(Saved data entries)
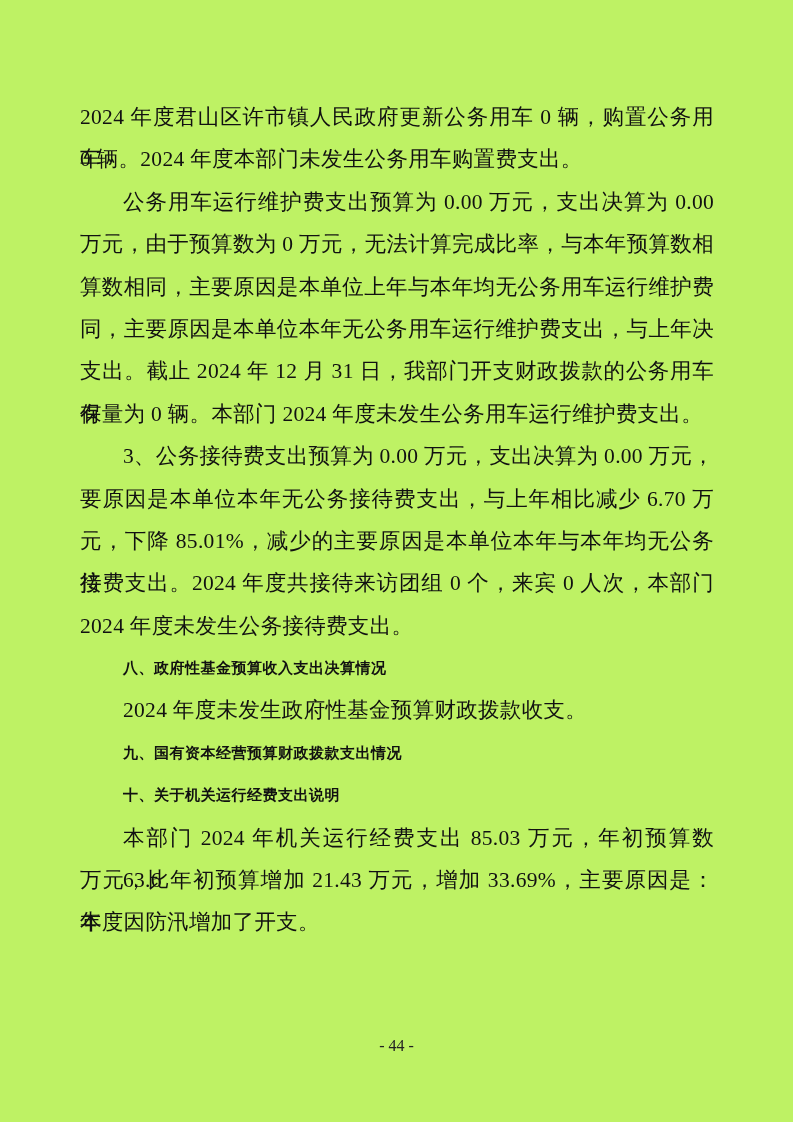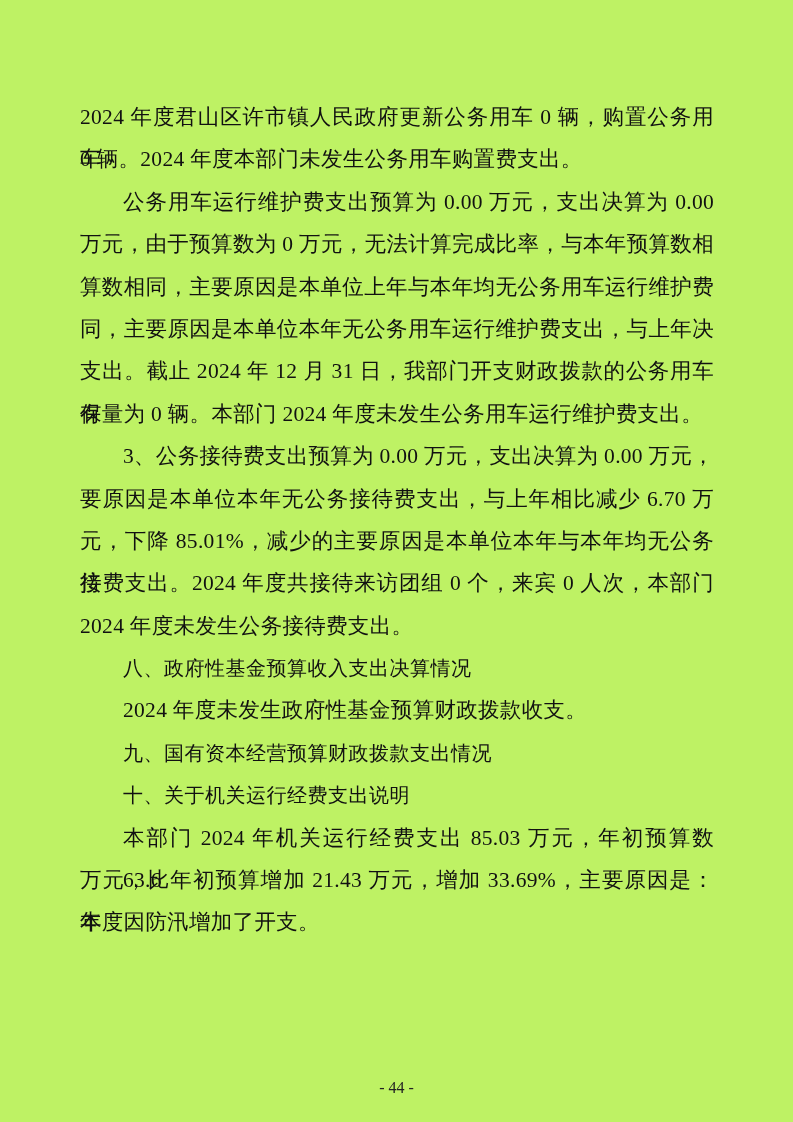--- a/index.html
+++ b/index.html
@@ -35,36 +35,35 @@
   .line.justify {
     white-space: normal;
     text-align: justify;
     text-align-last: justify;
   }
   .line.indent {
     padding-left: 43px;
   }
   .line.heading {
     font-family: "Liberation Sans", "DejaVu Sans", sans-serif;
-    font-weight: normal;
-    font-size: 20px;
+    font-weight: bold;
+    font-size: 15px;
     letter-spacing: 0.5px;
   }
   .page-footer {
     position: absolute;
     left: 0;
     right: 0;
     top: 1033px;
     height: 26px;
     line-height: 26px;
     text-align: center;
     font-size: 16px;
     font-family: "Liberation Serif", "DejaVu Serif", serif;
     color: #222222;
-    margin-top: 42px;
   }
 </style>
 </head>
 <body>
 
 <div class="page">
   <div class="doc-body">
       <div class="line justify">2024 年度君山区许市镇人民政府更新公务用车 0 辆，购置公务用车</div>
       <div class="line">0 辆。2024 年度本部门未发生公务用车购置费支出。</div>
       <div class="line justify indent">公务用车运行维护费支出预算为 0.00 万元，支出决算为 0.00</div>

» YOUR INSTRUCTIONS: Could you return each entry word for word, with the images omitted?

» REPLY TO THE EXERCISE:
--- a/index.html
+++ b/index.html
@@ -35,36 +35,35 @@
   .line.justify {
     white-space: normal;
     text-align: justify;
     text-align-last: justify;
   }
   .line.indent {
     padding-left: 43px;
   }
   .line.heading {
     font-family: "Liberation Sans", "DejaVu Sans", sans-serif;
-    font-weight: normal;
-    font-size: 20px;
+    font-weight: bold;
+    font-size: 15px;
     letter-spacing: 0.5px;
   }
   .page-footer {
     position: absolute;
     left: 0;
     right: 0;
     top: 1033px;
     height: 26px;
     line-height: 26px;
     text-align: center;
     font-size: 16px;
     font-family: "Liberation Serif", "DejaVu Serif", serif;
     color: #222222;
-    margin-top: 42px;
   }
 </style>
 </head>
 <body>
 
 <div class="page">
   <div class="doc-body">
       <div class="line justify">2024 年度君山区许市镇人民政府更新公务用车 0 辆，购置公务用车</div>
       <div class="line">0 辆。2024 年度本部门未发生公务用车购置费支出。</div>
       <div class="line justify indent">公务用车运行维护费支出预算为 0.00 万元，支出决算为 0.00</div>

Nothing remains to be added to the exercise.